I’ve written quite a few stories this year as well. And most of them avoid violence and death. “Hiraeth” (Behold! Oddities, Curiosities and Undefinable Wonders) is about a boy with a hole in his chest and the lengths he goes to in order to find happiness. “Nodus Tollens” is about a poker game one Halloween night, and the terms that finally come due. There is one death in this story, but it’s essential. “Saudade” is about a man trying to change the fate of the planet, after the world has already moved on, and while there is a little violence, for the most part it avoids killing (I think three people die, total). In a group project (with Damien Angelica Walters, Michael Wehunt, and Kristi DeMeester) we set our story in a sunny beach resort, on the dunes, and a girl disappears—but there is no violence or death on the page. And in a story I wrote last week, 1,500 words long, ONE SENTENCE, there is only the build up to the end, where there is a transformation, and possible death, but for the most part it’s all tension.

See what you can do.


The sacrifice has to be essential to the plot—the old man in the shack killing himself so the gunslinger can get over the hill; the father finally doing the right thing in order to save his son, his previous life not worth much of anything; the vengeance in the boxing ring a long time coming.
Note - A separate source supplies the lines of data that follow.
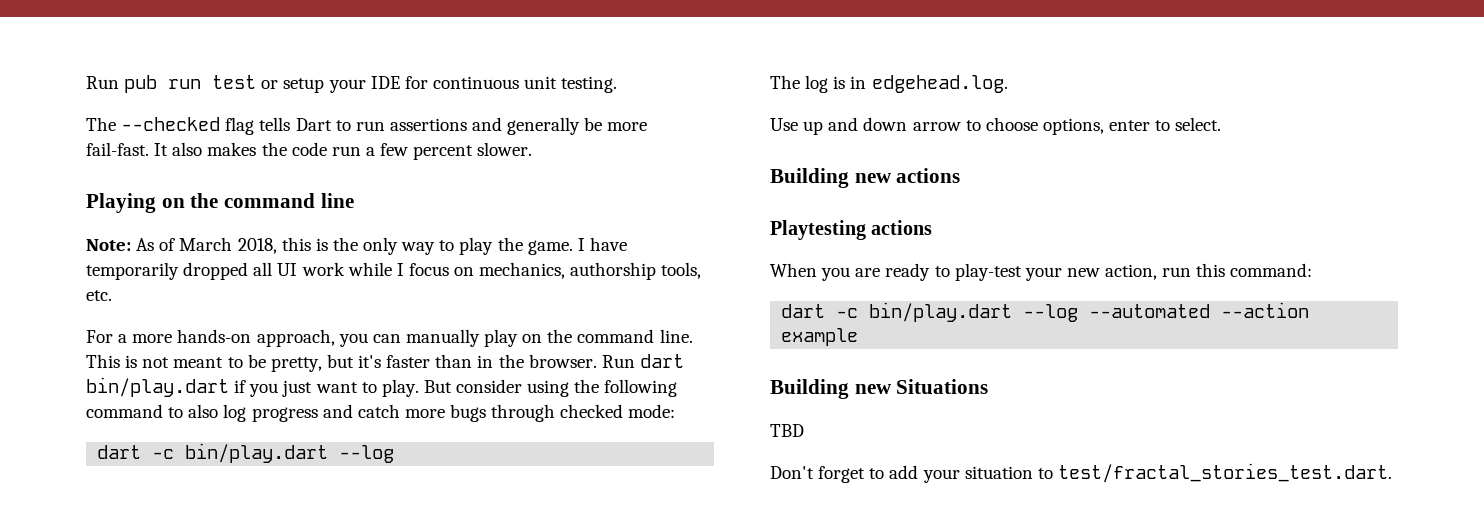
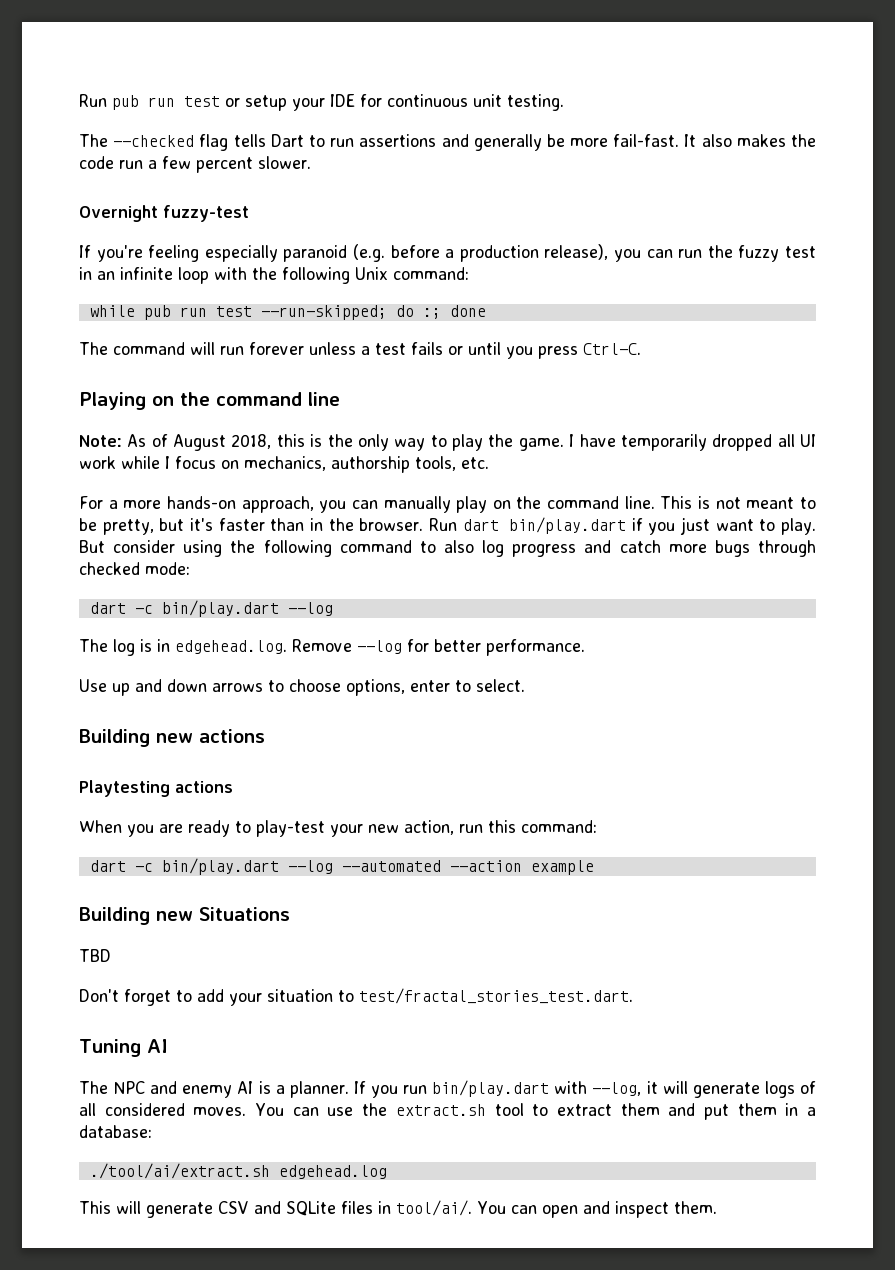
+ Overnight fuzzy-test
+ If you're feeling especially paranoid (e.g. before a production release), you can run the fuzzy test in an infinite loop with the following Unix command:
+ while pub run test --run-skipped; do :; done
+ The command will run forever unless a test fails or until you press Ctrl-C.
- Note: As of March 2018, this is the only way to play the game.
+ Note: As of August 2018, this is the only way to play the game.
- The log is in edgehead.log.
+ The log is in edgehead.log. Remove --log for better performance.
- Use up and down arrow to choose options, enter to select.
+ Use up and down arrows to choose options, enter to select.
+ Tuning AI
+ The NPC and enemy AI is a planner. If you run bin/play.dart with --log, it will generate logs of all considered moves. You can use the extract.sh tool to extract them and put them in a database:
+ ./tool/ai/extract.sh edgehead.log
+ This will generate CSV and SQLite files in tool/ai/. You can open and inspect them.

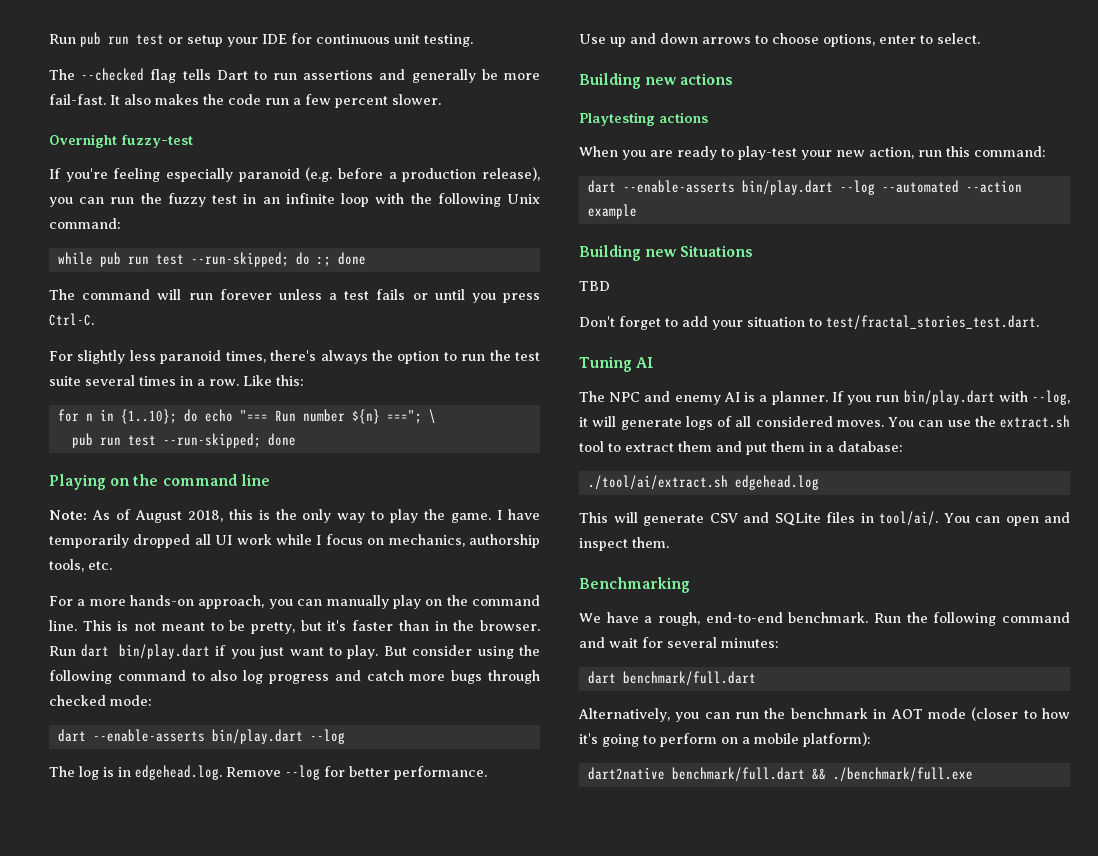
+ For slightly less paranoid times, there's always the option to run the test suite several times in a row. Like this:
+ for n in {1..10}; do echo "=== Run number ${n} ==="; \
+ pub run test --run-skipped; done
  But consider using the following command to also log progress and catch more bugs through checked mode:
- dart -c bin/play.dart --log
+ dart --enable-asserts bin/play.dart --log
- dart -c bin/play.dart --log --automated --action example
+ dart --enable-asserts bin/play.dart --log --automated --action example
+ Benchmarking
+ We have a rough, end-to-end benchmark. Run the following command and wait for several minutes:
+ dart benchmark/full.dart
+ Alternatively, you can run the benchmark in AOT mode (closer to how it's going to perform on a mobile platform):
+ dart2native benchmark/full.dart && ./benchmark/full.exe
If you’re going to go there, and kill, then make sure it’s essential to the story. When you’re done, go back and look at that moment and ask yourself, “Can I take this out, and will the story still work?” If you can, then maybe you don’t need it. Obviously if you’re writing a slasher horror novel, if you’re writing a zombie story, if the plot and genre demand violence, gore, and death—well, then you have to do it. But not all genres and stories need it. And over time, I think your readers will appreciate a different approach, emotion, and story. Nobody wants a hamburger ten days in a row, pizza every night, or tacos for a month straight.

Can I take this out, and will the story still work?

In my last two stories that were published, “The Offering on the Hill” (Chiral Mad 3) and “Repent” (Gutted: Beautiful Horror Stories) there were deaths, but they were crucial, and very little actual violence was on the page (both anthologies were nominated for Bram Stoker Awards, so we must have been doing something right).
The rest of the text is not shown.